Mike's Weather Page is a weather website established in 2004 by blogger Mike Boylan.

Background
The website was launched in 2004 by Mike Boylan. He graduated from the University of South Florida with a degree in marketing in 1996. He joined Facebook in 2009 to establish his weather site and has since amassed over one million followers, becoming a popular figure in the weather blogging realm. Boylan is also well-known for his live coverage of Atlantic hurricanes as a storm chaser.

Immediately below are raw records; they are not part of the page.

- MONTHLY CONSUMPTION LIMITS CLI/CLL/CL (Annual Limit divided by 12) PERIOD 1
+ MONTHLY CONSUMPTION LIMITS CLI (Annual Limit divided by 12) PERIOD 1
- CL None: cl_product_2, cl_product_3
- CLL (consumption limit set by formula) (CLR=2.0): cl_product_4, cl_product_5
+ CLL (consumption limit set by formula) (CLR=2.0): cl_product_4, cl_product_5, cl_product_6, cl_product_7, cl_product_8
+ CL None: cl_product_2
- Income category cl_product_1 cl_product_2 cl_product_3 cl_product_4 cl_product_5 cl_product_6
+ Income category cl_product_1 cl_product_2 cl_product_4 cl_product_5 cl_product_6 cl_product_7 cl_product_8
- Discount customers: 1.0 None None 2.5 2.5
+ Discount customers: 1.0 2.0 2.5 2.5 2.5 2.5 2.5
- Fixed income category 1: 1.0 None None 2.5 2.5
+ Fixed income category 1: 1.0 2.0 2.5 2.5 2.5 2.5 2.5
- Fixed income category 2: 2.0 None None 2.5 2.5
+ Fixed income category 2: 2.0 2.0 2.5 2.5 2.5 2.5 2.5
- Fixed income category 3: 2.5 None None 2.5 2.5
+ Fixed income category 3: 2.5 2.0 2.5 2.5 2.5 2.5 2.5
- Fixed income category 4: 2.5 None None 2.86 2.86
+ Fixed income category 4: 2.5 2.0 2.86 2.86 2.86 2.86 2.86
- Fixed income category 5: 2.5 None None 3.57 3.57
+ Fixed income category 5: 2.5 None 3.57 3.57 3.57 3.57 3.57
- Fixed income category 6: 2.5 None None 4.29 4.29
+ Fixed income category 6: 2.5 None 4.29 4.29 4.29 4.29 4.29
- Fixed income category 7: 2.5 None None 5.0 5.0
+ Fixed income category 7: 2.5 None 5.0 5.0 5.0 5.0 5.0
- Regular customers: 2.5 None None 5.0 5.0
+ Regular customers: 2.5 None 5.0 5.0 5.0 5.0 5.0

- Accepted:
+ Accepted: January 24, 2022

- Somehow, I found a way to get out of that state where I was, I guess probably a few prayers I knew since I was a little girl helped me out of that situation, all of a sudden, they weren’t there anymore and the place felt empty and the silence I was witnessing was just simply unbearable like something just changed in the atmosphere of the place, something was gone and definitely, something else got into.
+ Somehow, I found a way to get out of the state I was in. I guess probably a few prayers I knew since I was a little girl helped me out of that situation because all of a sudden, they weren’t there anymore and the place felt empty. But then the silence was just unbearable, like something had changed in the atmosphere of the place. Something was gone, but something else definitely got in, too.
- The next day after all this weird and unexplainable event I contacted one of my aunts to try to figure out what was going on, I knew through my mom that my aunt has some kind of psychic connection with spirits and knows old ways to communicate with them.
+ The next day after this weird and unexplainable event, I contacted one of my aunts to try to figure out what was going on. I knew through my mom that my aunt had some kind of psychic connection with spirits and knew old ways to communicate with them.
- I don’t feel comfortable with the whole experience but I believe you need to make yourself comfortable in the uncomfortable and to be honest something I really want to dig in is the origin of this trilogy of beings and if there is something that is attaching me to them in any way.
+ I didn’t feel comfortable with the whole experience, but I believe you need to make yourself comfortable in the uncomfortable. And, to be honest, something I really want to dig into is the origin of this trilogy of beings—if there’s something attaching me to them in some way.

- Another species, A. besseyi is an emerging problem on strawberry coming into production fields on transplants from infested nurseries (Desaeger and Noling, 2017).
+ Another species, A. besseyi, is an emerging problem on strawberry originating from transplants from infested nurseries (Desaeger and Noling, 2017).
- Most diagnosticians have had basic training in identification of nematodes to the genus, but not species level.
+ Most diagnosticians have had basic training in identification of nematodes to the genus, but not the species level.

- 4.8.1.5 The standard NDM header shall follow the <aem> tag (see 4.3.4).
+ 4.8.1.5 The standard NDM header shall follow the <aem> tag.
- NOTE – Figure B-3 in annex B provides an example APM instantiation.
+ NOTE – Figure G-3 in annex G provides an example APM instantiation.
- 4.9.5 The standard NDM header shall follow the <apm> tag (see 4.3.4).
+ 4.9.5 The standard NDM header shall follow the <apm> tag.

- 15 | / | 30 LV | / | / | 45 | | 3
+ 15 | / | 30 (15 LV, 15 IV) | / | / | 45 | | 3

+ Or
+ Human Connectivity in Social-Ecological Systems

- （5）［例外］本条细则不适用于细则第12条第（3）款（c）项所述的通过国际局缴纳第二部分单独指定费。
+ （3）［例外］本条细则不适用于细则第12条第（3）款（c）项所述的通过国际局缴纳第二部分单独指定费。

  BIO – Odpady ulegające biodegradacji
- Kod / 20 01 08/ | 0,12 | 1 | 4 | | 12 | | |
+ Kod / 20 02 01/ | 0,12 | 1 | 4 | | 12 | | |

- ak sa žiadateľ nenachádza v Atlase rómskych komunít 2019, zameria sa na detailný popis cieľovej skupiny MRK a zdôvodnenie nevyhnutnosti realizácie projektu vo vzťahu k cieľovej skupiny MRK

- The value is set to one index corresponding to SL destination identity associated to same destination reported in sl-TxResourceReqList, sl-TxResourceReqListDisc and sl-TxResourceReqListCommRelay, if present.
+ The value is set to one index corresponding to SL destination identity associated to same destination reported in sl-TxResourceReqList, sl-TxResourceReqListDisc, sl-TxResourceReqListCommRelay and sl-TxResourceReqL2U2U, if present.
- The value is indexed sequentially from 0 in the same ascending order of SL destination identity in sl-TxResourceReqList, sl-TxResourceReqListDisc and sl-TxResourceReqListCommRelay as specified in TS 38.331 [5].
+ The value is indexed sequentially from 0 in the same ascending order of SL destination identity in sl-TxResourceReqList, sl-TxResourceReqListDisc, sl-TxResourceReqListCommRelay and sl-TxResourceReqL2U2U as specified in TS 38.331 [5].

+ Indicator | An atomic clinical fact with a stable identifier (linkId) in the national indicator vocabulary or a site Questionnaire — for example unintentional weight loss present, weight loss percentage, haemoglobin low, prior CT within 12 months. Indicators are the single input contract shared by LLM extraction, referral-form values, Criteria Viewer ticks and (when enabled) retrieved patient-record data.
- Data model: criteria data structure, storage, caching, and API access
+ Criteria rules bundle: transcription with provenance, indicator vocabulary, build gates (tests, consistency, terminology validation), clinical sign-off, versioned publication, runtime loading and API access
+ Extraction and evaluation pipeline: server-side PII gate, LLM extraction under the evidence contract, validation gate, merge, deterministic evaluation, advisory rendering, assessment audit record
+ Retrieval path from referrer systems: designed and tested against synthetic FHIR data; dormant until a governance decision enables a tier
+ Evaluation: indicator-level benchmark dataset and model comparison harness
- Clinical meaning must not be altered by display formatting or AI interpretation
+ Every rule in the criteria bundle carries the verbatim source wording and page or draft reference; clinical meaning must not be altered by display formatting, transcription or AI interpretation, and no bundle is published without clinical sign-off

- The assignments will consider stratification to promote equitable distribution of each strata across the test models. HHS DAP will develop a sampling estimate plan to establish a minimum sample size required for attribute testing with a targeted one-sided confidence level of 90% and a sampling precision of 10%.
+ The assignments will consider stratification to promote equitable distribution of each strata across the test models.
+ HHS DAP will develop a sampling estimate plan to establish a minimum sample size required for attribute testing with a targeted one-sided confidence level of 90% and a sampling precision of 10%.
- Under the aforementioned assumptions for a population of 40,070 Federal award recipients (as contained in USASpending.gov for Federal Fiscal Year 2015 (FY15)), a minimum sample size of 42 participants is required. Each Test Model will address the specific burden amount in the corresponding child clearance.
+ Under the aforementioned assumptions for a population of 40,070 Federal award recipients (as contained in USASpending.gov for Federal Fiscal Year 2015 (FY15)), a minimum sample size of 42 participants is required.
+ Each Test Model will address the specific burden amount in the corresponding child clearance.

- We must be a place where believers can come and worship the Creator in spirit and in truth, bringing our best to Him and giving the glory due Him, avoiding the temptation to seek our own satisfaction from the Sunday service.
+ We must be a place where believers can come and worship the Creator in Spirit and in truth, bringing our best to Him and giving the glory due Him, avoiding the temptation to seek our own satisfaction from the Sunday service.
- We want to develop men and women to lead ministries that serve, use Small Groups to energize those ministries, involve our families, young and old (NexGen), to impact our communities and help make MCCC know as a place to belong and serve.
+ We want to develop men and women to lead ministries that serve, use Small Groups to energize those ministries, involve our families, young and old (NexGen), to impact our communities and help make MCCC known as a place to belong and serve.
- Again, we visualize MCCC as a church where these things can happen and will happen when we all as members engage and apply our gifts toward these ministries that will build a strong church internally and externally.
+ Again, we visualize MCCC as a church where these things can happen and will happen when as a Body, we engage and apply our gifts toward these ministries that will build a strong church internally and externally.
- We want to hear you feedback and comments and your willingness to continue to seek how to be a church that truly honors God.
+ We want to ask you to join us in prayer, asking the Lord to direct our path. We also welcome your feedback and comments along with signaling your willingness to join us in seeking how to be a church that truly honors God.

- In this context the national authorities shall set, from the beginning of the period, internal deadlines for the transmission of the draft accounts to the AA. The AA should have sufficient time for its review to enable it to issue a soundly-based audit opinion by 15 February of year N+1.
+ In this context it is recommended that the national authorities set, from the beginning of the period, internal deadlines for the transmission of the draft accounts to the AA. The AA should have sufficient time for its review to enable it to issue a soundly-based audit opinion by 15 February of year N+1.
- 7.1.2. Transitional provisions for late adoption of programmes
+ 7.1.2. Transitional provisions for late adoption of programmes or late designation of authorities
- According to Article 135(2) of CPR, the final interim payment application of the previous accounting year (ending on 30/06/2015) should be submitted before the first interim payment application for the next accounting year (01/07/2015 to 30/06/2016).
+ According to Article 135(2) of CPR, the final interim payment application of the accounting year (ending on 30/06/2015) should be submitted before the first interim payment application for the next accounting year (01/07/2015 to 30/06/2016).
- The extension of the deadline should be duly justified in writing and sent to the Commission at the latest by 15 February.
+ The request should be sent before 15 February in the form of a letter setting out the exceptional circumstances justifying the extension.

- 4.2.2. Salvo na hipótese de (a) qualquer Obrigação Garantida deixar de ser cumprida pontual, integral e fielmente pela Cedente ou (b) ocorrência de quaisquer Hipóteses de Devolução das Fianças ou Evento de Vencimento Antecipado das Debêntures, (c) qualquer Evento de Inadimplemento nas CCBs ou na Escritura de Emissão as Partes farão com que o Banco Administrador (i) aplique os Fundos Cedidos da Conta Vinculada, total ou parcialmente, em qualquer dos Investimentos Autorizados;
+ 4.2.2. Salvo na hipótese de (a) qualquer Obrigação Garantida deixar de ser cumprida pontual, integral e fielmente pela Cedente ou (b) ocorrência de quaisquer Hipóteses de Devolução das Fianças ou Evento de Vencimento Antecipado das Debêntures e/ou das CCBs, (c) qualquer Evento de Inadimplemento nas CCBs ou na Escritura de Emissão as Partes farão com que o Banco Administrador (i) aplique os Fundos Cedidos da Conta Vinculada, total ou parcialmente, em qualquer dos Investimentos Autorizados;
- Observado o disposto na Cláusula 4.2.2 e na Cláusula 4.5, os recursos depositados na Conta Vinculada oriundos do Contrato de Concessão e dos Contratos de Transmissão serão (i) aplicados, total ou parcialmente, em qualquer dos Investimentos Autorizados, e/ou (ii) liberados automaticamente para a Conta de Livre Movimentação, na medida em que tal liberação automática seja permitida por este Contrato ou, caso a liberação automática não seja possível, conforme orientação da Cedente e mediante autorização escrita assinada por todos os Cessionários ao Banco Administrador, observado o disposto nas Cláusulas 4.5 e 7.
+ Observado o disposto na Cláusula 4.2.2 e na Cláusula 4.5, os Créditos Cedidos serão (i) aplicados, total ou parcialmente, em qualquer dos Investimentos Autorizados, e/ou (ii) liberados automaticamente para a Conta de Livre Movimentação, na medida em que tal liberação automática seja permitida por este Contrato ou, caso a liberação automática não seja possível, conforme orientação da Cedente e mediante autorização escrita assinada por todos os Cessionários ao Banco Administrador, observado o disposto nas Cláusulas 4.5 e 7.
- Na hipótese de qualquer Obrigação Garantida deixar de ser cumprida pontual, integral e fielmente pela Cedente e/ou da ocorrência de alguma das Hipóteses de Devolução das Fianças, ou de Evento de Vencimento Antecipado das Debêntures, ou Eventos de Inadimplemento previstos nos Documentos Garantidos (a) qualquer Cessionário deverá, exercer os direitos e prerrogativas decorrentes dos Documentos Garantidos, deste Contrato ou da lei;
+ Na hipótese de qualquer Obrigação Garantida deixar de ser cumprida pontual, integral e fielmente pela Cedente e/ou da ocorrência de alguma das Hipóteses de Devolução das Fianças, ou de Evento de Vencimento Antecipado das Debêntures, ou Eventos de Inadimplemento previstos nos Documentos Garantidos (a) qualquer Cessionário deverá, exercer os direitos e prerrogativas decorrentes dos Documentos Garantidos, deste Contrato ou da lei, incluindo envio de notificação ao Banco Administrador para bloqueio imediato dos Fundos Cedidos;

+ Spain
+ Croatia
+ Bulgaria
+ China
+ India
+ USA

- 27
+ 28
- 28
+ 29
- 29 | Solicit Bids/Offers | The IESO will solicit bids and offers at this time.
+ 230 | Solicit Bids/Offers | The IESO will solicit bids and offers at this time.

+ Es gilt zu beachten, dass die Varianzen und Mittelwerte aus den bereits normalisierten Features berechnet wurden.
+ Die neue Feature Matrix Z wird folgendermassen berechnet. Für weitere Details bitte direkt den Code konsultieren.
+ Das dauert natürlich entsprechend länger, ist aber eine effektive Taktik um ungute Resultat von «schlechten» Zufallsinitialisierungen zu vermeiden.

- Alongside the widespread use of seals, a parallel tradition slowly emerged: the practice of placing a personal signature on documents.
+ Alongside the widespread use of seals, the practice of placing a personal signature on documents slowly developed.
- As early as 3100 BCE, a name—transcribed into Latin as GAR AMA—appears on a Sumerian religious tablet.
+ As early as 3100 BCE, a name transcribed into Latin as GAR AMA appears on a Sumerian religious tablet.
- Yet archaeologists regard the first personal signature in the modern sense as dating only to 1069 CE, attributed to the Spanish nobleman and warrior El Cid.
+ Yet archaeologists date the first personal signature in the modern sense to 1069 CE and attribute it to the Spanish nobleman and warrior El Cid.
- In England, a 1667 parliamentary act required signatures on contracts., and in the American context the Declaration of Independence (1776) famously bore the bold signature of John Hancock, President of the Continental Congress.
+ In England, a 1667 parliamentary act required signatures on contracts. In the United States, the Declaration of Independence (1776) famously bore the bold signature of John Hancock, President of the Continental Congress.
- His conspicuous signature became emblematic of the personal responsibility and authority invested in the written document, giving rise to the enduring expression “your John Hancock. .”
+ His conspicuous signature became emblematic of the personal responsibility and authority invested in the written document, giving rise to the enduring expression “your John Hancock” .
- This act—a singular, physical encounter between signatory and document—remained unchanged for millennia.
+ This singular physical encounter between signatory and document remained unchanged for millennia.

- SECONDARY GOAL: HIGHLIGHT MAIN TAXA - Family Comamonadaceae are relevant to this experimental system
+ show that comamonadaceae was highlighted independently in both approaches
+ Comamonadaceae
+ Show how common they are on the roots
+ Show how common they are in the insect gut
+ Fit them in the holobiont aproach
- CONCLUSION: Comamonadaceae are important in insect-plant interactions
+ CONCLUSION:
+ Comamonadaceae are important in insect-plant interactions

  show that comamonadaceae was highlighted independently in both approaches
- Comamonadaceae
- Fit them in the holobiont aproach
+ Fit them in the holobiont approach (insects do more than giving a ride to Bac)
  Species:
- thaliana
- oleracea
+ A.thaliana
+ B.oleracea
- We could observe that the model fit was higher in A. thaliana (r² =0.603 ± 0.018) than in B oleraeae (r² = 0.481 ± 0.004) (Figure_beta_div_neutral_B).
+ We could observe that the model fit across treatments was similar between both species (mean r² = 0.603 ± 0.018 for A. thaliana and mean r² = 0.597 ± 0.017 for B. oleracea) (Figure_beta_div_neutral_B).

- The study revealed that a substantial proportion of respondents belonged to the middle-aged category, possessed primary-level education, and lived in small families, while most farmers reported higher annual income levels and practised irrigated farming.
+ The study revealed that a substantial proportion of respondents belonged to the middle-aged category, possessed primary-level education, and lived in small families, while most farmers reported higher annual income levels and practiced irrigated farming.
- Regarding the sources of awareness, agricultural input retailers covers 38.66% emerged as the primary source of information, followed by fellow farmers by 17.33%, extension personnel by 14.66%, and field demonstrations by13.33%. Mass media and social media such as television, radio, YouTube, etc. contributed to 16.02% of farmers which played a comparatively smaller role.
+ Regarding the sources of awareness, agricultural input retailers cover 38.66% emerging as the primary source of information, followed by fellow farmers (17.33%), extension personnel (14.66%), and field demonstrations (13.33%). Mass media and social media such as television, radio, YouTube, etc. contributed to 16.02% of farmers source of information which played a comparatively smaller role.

The website provides a wide range of information related to weather and climate. Analysis and forecasts of tropical cyclogenesis can be found on the site.

Recognition
Mike's Weather Page has been acknowledged by the National Oceanic and Atmospheric Administration, the National Weather Service, the Centers for Disease Control and Prevention, and the Federal Emergency Management Agency. It has served as a source for weather analysis by hurricane hunters, meteorologists, state emergency management entities, The Weather Channel, and government officials. Veteran meteorologist Jim Cantore once called Boylan's site a "one-stop shop for weather."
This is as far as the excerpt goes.